Il futuro del Policlinico Umberto I si configura come un progetto infrastrutturale di portata strategica per la regione Lazio, profondamente legato alle prospettive del Giubileo del 2033 e con implicazioni di ampio respiro per la Città Universitaria.

L’ambizione, espressa dal Presidente della Regione Francesco Rocca, va oltre la semplice ristrutturazione di una struttura sanitaria, delineando una visione di un campus universitario all’avanguardia, un vero e proprio polo di eccellenza a livello europeo.
La realizzazione del nuovo policlinico non è concepita come un intervento isolato, bensì come il fulcro di un piano di sviluppo urbano più ampio.

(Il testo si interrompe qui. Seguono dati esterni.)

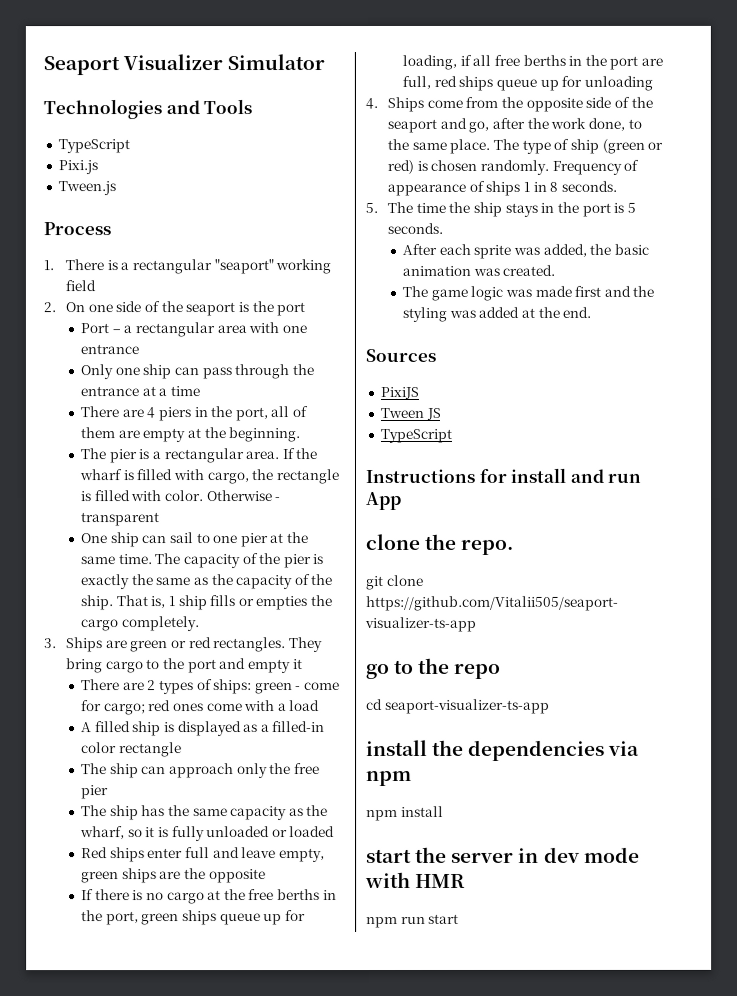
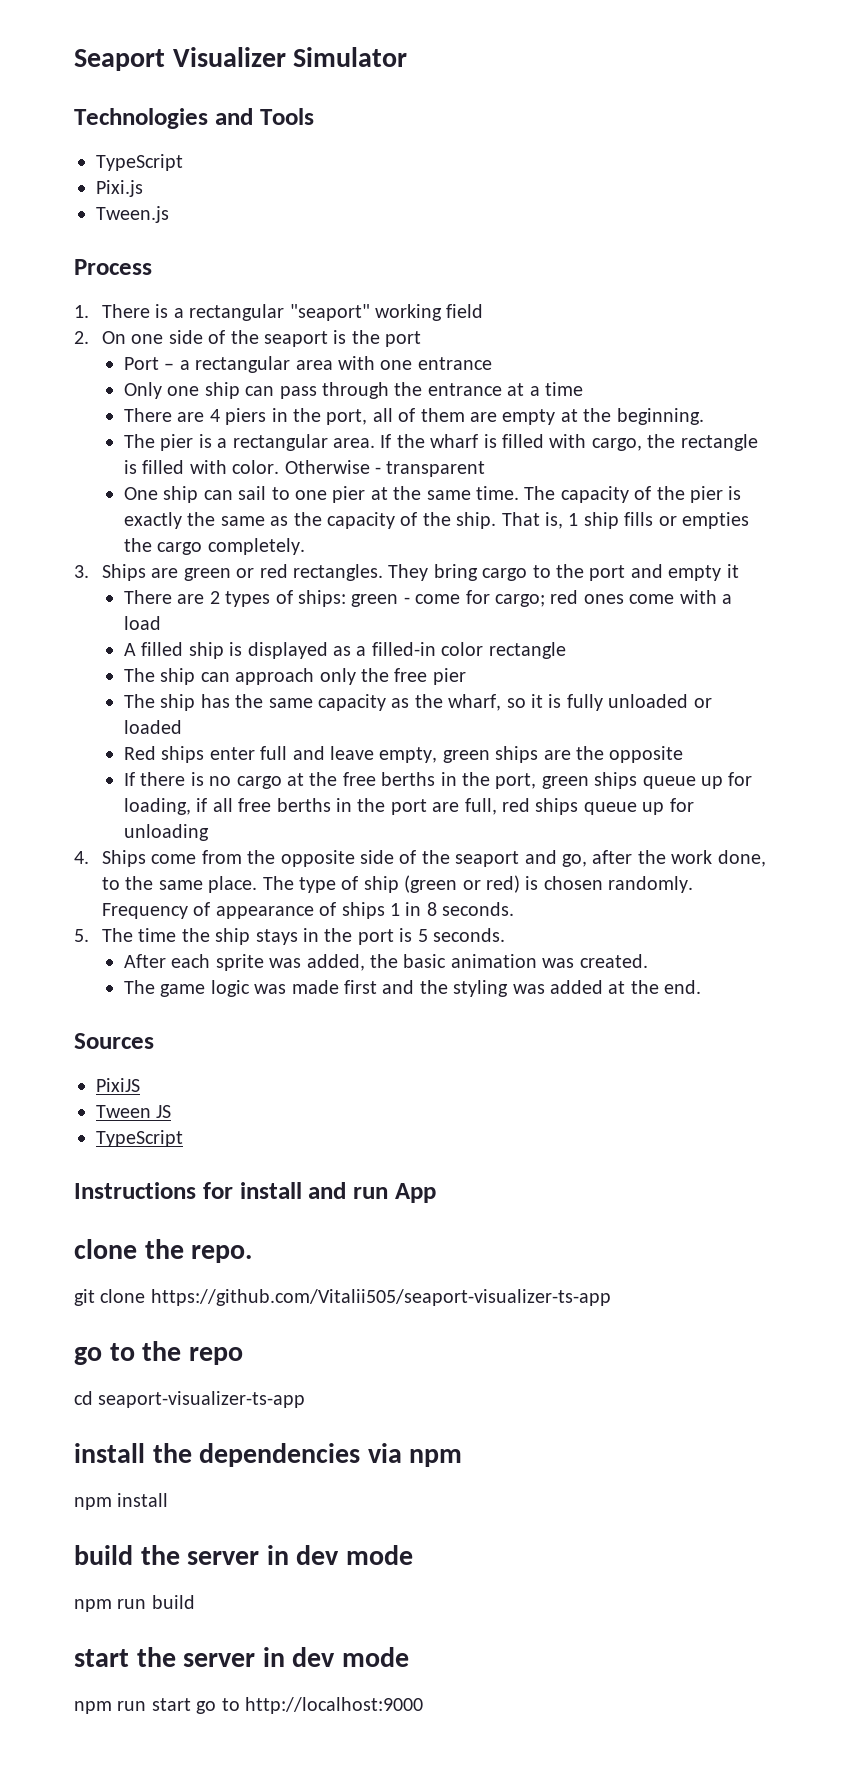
+ build the server in dev mode
+ npm run build
- start the server in dev mode with HMR
+ start the server in dev mode
- npm run start
+ npm run start go to http://localhost:9000

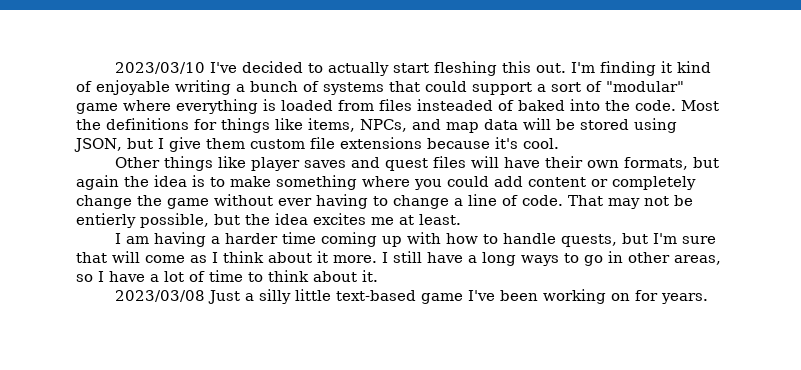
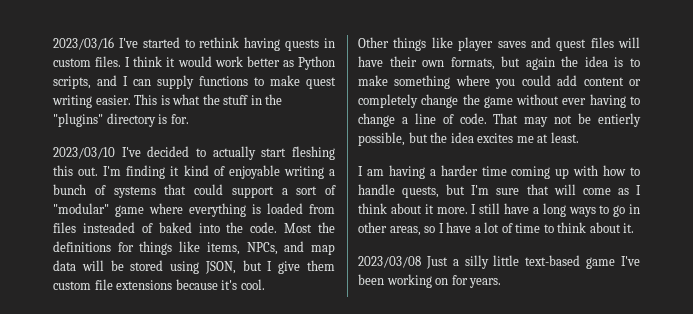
+ 2023/03/16 I've started to rethink having quests in custom files. I think it would work better as Python scripts, and I can supply functions to make quest writing easier. This is what the stuff in the "plugins" directory is for.

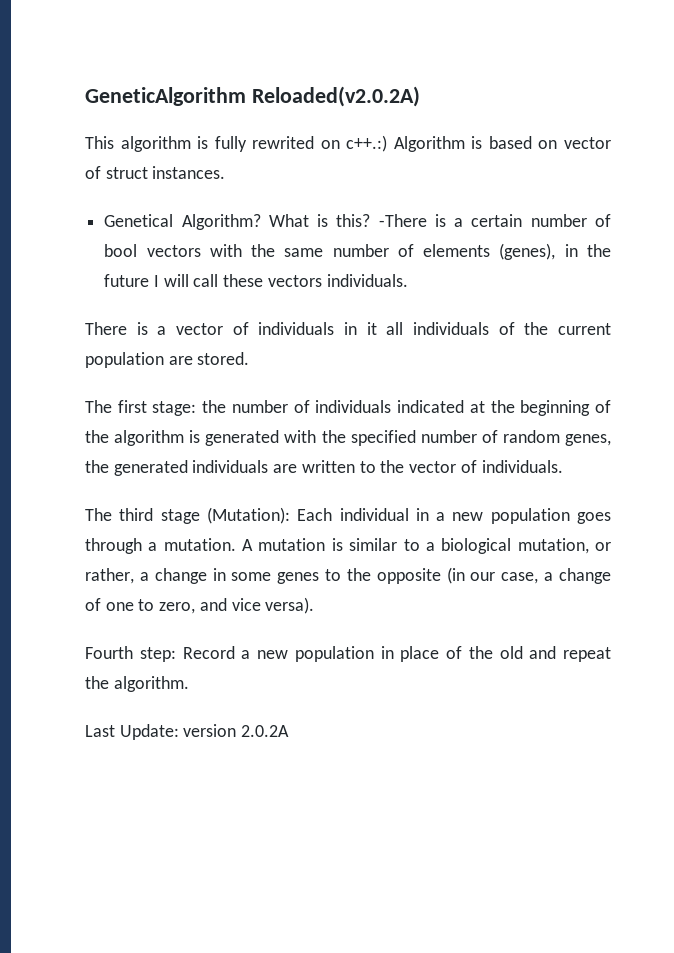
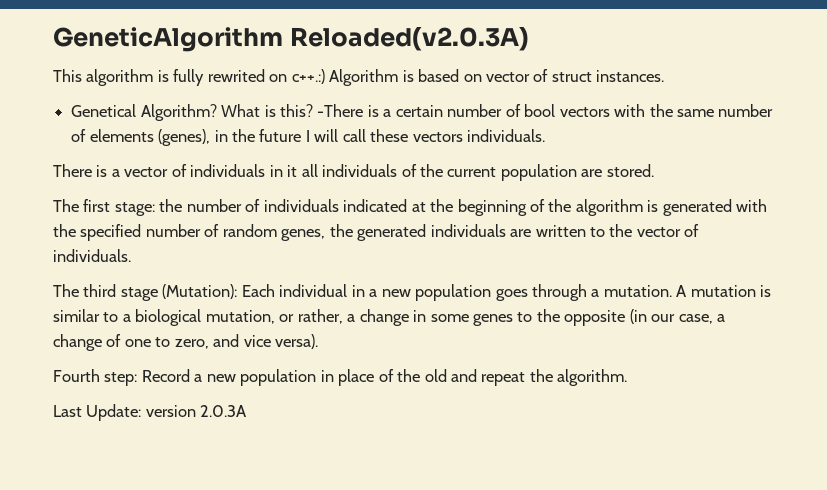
- GeneticAlgorithm Reloaded(v2.0.2A)
+ GeneticAlgorithm Reloaded(v2.0.3A)
- Last Update: version 2.0.2A
+ Last Update: version 2.0.3A

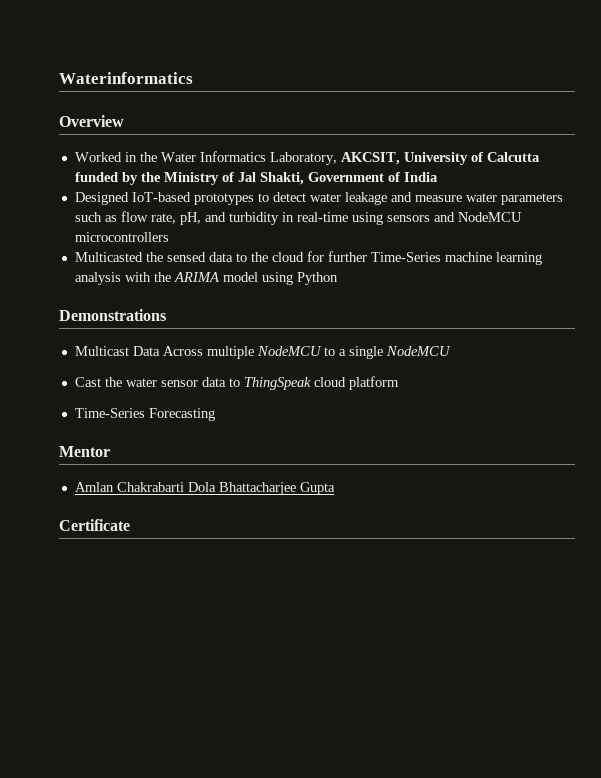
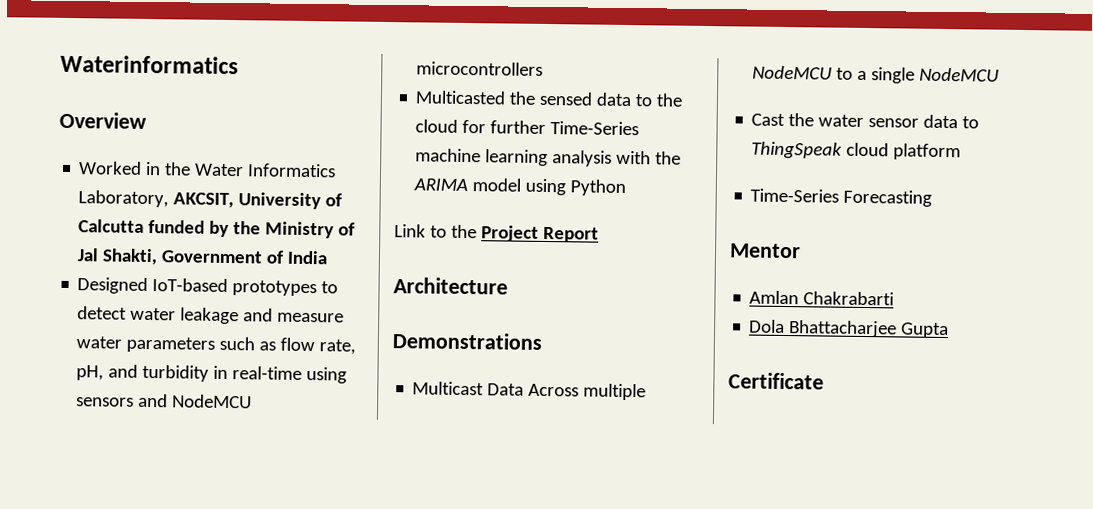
+ Link to the Project Report
+ Architecture
- Amlan Chakrabarti Dola Bhattacharjee Gupta
+ Amlan Chakrabarti
+ Dola Bhattacharjee Gupta

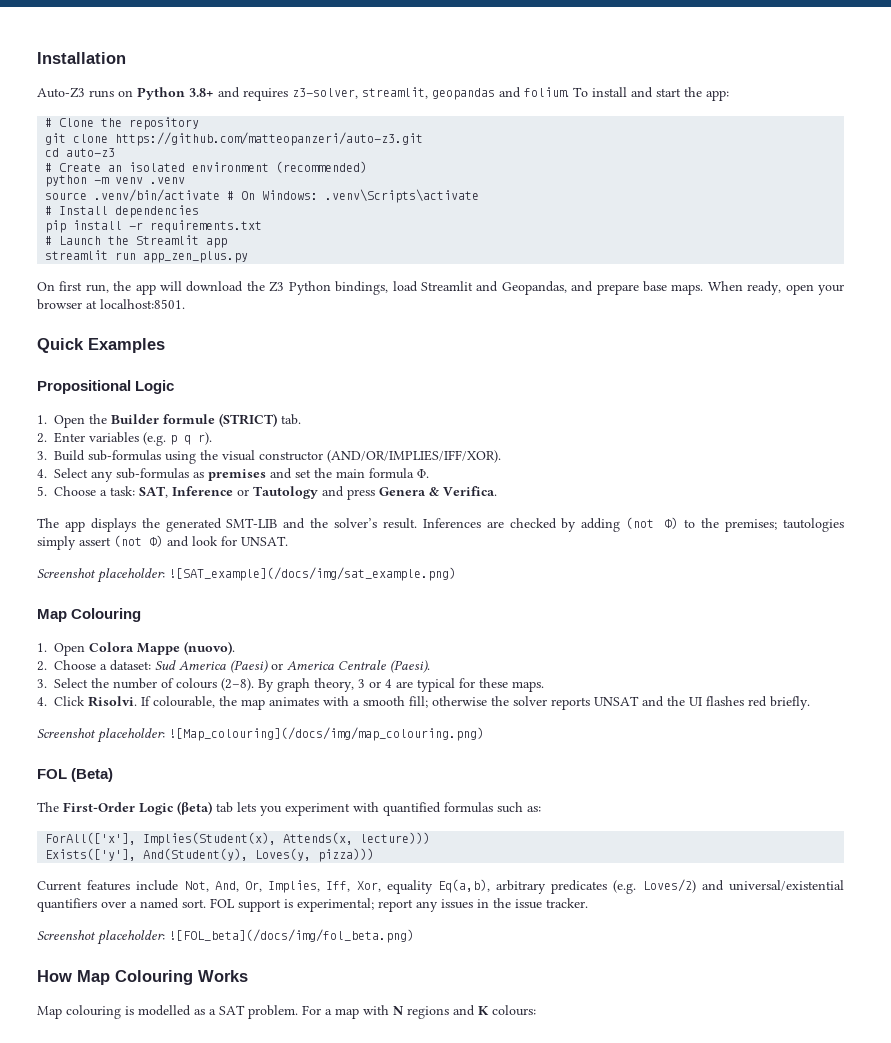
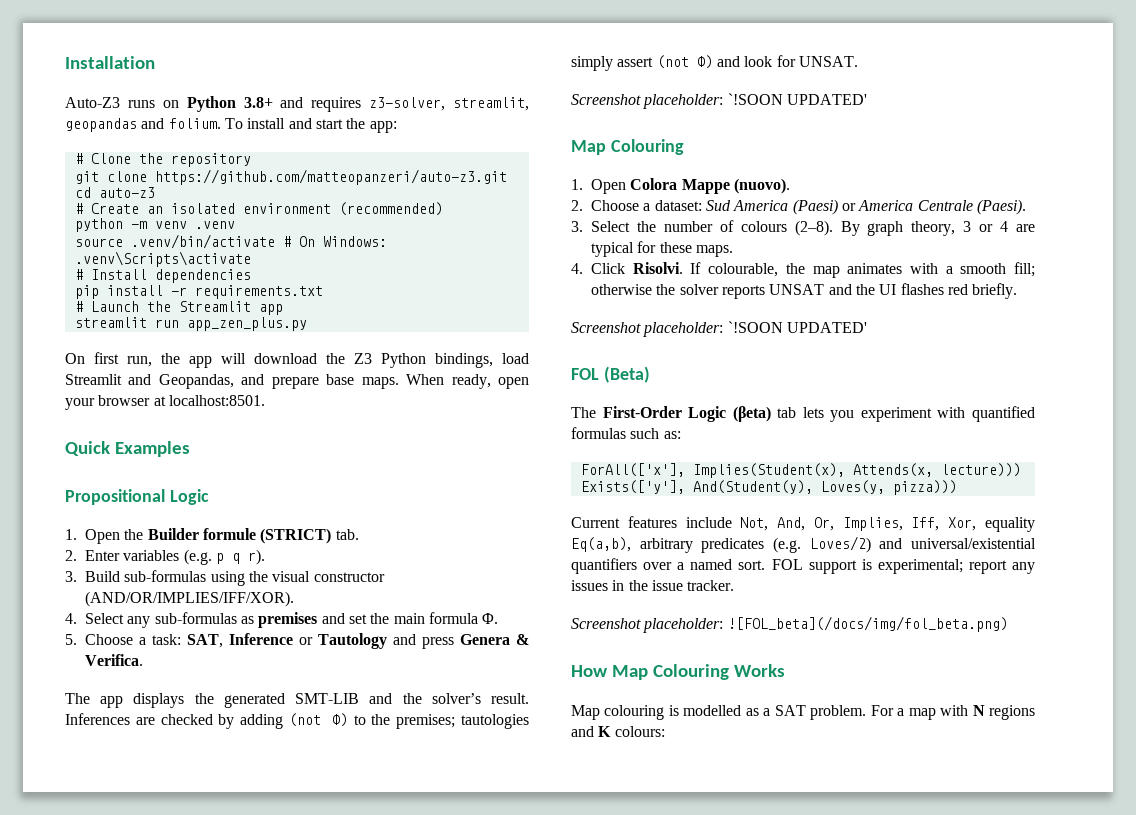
  Inferences are checked by adding (not Φ) to the premises; tautologies simply assert (not Φ) and look for UNSAT.
- Screenshot placeholder: ![SAT_example](/docs/img/sat_example.png)
+ Screenshot placeholder: `!SOON UPDATED'
  If colourable, the map animates with a smooth fill; otherwise the solver reports UNSAT and the UI flashes red briefly.
- Screenshot placeholder: ![Map_colouring](/docs/img/map_colouring.png)
+ Screenshot placeholder: `!SOON UPDATED'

L’idea centrale è quella di connettere e riqualificare l’area della Città Universitaria, trasformandola in un campus integrato e funzionale.
Un elemento cruciale di questo progetto è la realizzazione di un sottopasso che consentirà di superare le attuali barriere fisiche e di migliorare la circolazione, facilitando l’accesso e la connessione tra le diverse strutture universitarie.

Il recupero delle storiche palazzine umbertine, attualmente adibite a cliniche universitarie, rappresenta un’opportunità unica per creare nuovi spazi destinati agli studenti e ai laboratori di ricerca.
Questa riqualificazione non solo incrementerà la capacità ricettiva del campus, ma contribuirà anche a preservare il patrimonio architettonico della città, integrandolo in un contesto universitario moderno e dinamico.
Il cronoprogramma previsto indica una tempistica ambiziosa: la fase di progettazione, avviata nel 2026, si concluderà entro 9-12 mesi, mentre i lavori di costruzione, previsti a partire dal 2027, richiederanno un arco temporale di almeno tre anni e mezzo.
L’obiettivo è completare l’intervento entro il secondo mandato del Presidente Rocca, collocando la nuova struttura come una pietra miliare nello sviluppo della regione e un elemento distintivo per il Giubileo del 2033.

Questo progetto non si limita a rispondere a un’esigenza sanitaria, ma aspira a generare un impatto significativo sull’economia locale, sull’attrattività del territorio e sulla qualità della vita degli studenti e dei cittadini, posizionando Roma come un punto di riferimento internazionale per l’innovazione nella ricerca medica e nell’istruzione superiore.

La sinergia tra sanità, ricerca e formazione universitaria si configura come il cuore pulsante di questa visione strategica.